» TRY IT:
Of the entries below, return exactly those lines that fall between the one containing "order number: 349-5408472 -> 349-4508472" and the one containing "total: 28405.89 -> 29987.27", the two end lines included.

» DATASET ENTRIES:
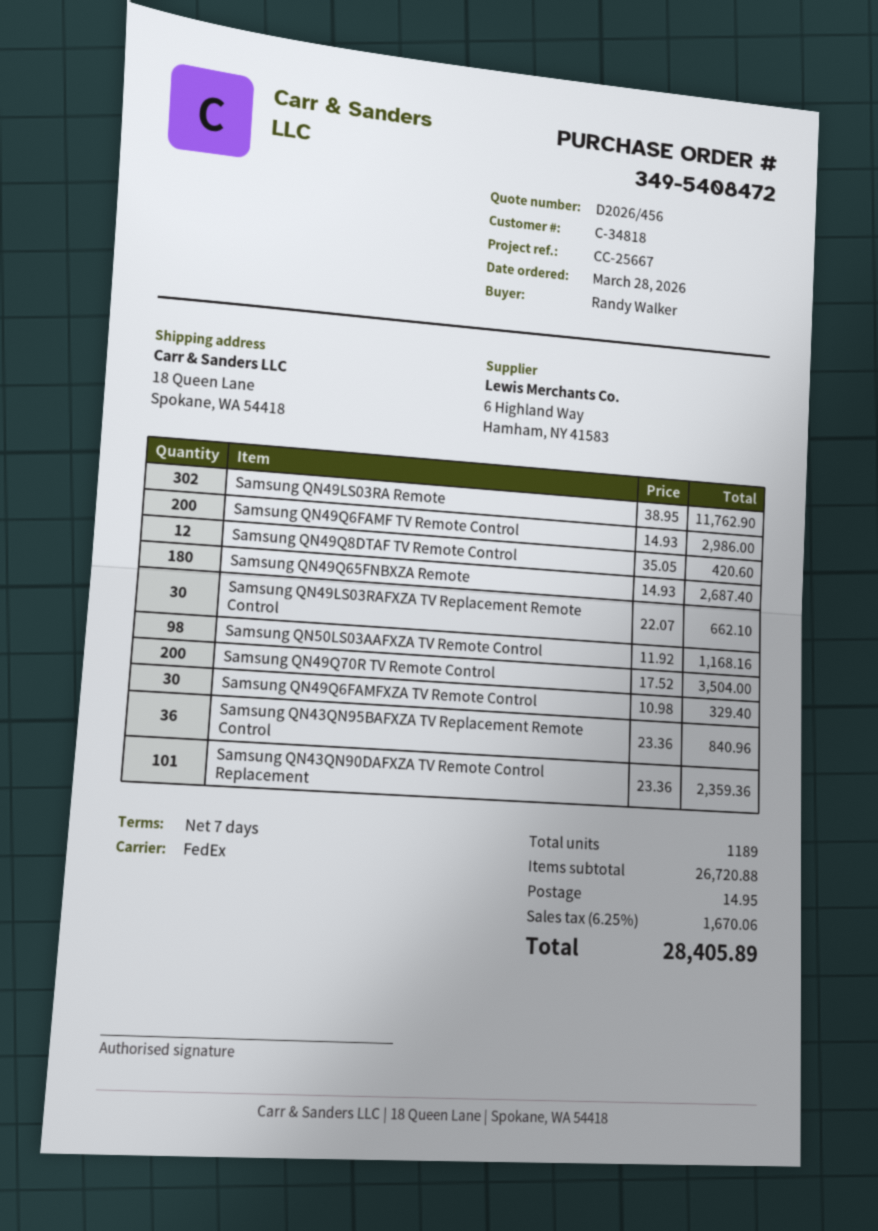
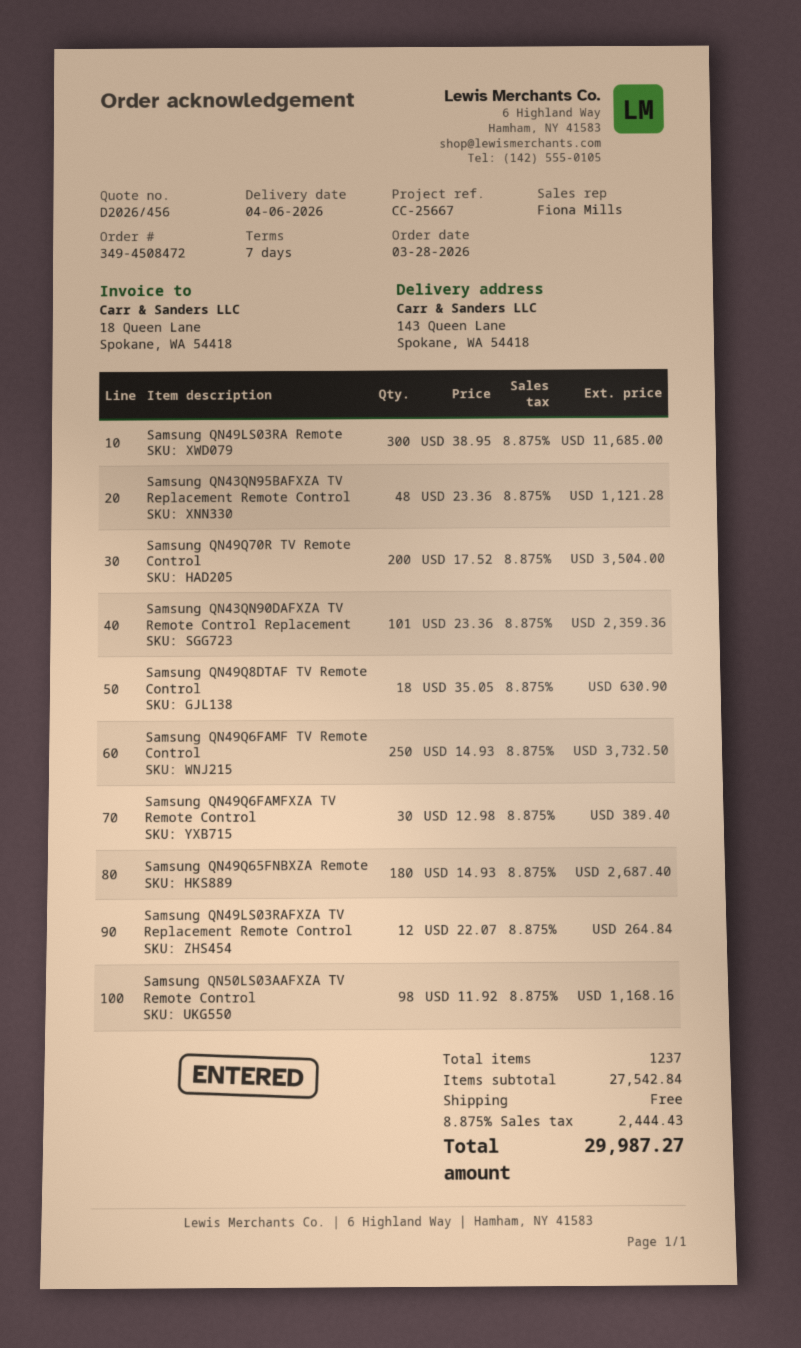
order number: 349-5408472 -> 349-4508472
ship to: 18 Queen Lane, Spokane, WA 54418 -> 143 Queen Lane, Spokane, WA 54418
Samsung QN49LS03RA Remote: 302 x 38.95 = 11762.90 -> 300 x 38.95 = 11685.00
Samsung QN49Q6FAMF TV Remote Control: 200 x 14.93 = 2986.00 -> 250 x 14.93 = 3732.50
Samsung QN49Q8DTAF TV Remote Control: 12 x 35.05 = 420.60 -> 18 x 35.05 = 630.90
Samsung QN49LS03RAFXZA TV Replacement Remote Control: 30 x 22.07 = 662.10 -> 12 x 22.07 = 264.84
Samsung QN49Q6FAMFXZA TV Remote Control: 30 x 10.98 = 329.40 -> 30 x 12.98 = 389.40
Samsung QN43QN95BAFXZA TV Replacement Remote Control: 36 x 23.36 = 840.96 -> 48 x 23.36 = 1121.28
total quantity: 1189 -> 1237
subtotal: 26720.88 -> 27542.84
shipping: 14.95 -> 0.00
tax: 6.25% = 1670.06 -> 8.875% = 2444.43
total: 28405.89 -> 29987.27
---
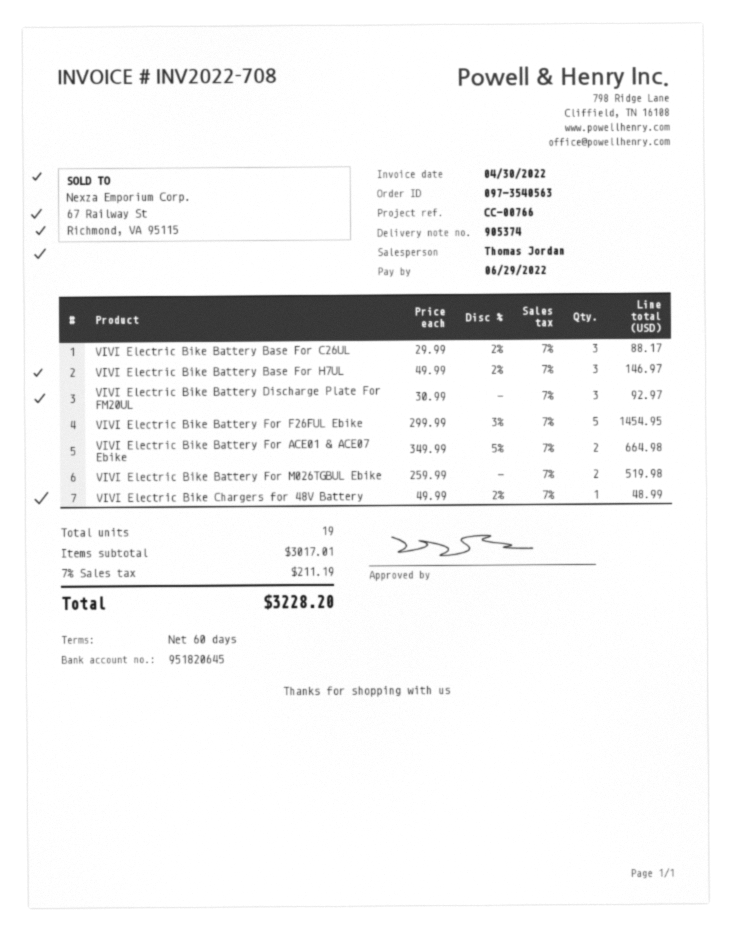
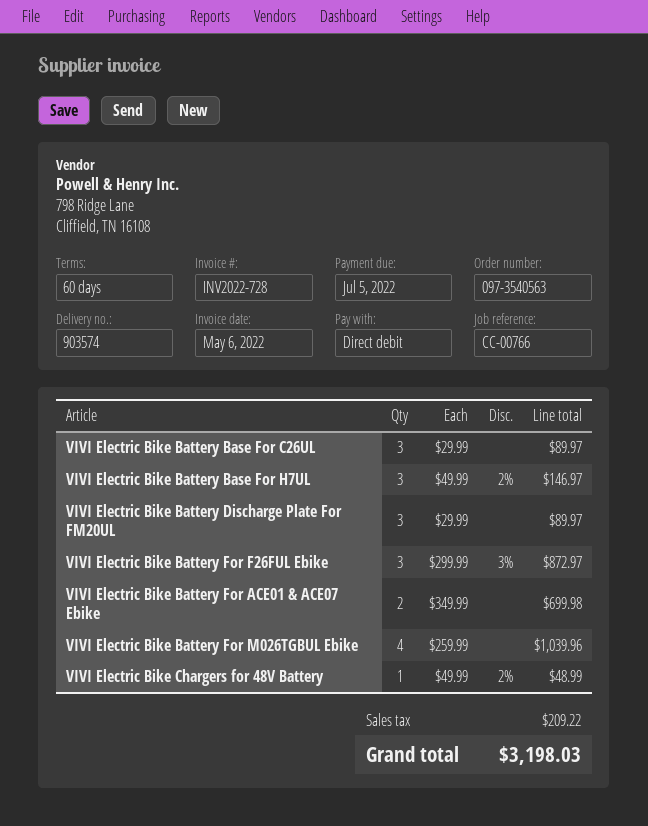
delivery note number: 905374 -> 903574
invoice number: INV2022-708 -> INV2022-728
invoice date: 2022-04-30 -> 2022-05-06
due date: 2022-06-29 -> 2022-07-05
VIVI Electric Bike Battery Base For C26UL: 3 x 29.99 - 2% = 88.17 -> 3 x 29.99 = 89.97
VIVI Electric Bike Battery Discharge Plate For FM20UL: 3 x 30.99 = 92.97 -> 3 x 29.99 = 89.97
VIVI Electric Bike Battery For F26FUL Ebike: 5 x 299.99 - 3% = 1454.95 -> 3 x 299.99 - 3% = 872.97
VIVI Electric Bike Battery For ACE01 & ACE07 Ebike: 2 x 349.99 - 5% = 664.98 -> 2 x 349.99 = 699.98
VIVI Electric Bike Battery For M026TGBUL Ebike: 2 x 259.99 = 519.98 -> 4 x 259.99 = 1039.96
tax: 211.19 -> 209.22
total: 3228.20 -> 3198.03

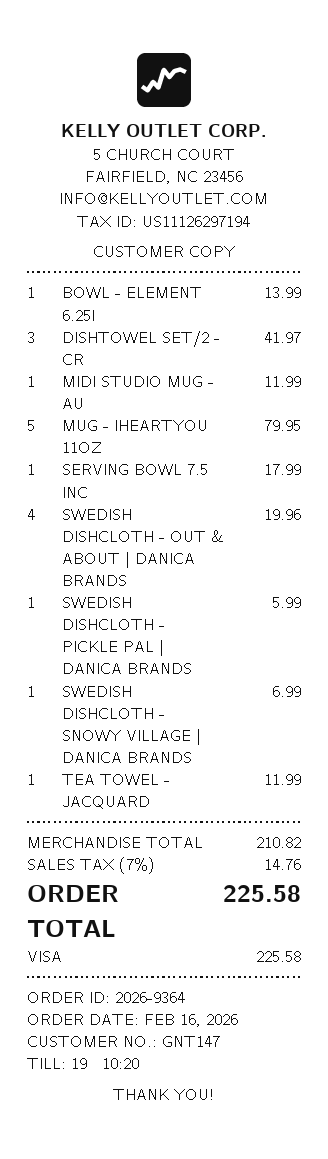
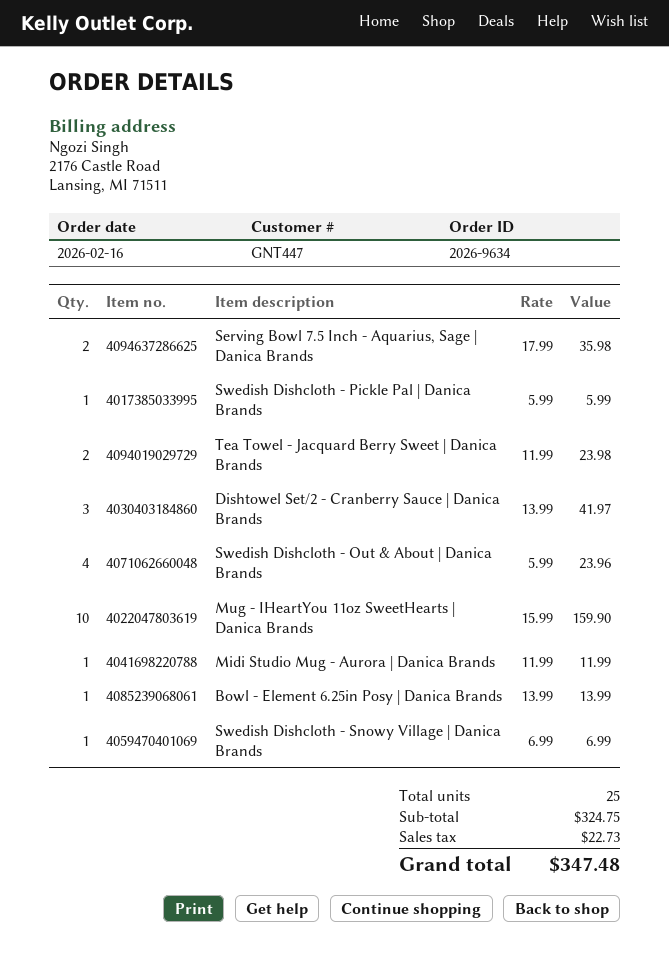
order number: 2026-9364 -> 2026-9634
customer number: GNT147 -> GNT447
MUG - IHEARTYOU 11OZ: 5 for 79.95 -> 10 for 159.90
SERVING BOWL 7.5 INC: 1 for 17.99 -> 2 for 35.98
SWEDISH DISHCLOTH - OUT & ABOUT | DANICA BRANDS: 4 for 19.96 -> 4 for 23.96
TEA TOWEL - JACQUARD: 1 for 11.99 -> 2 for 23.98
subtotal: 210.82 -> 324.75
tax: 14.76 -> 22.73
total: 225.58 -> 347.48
* * *
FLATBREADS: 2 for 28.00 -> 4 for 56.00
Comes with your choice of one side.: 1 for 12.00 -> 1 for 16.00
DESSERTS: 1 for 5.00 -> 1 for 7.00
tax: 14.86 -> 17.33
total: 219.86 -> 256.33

» SOLUTION TO THIS TASK:
order number: 349-5408472 -> 349-4508472
ship to: 18 Queen Lane, Spokane, WA 54418 -> 143 Queen Lane, Spokane, WA 54418
Samsung QN49LS03RA Remote: 302 x 38.95 = 11762.90 -> 300 x 38.95 = 11685.00
Samsung QN49Q6FAMF TV Remote Control: 200 x 14.93 = 2986.00 -> 250 x 14.93 = 3732.50
Samsung QN49Q8DTAF TV Remote Control: 12 x 35.05 = 420.60 -> 18 x 35.05 = 630.90
Samsung QN49LS03RAFXZA TV Replacement Remote Control: 30 x 22.07 = 662.10 -> 12 x 22.07 = 264.84
Samsung QN49Q6FAMFXZA TV Remote Control: 30 x 10.98 = 329.40 -> 30 x 12.98 = 389.40
Samsung QN43QN95BAFXZA TV Replacement Remote Control: 36 x 23.36 = 840.96 -> 48 x 23.36 = 1121.28
total quantity: 1189 -> 1237
subtotal: 26720.88 -> 27542.84
shipping: 14.95 -> 0.00
tax: 6.25% = 1670.06 -> 8.875% = 2444.43
total: 28405.89 -> 29987.27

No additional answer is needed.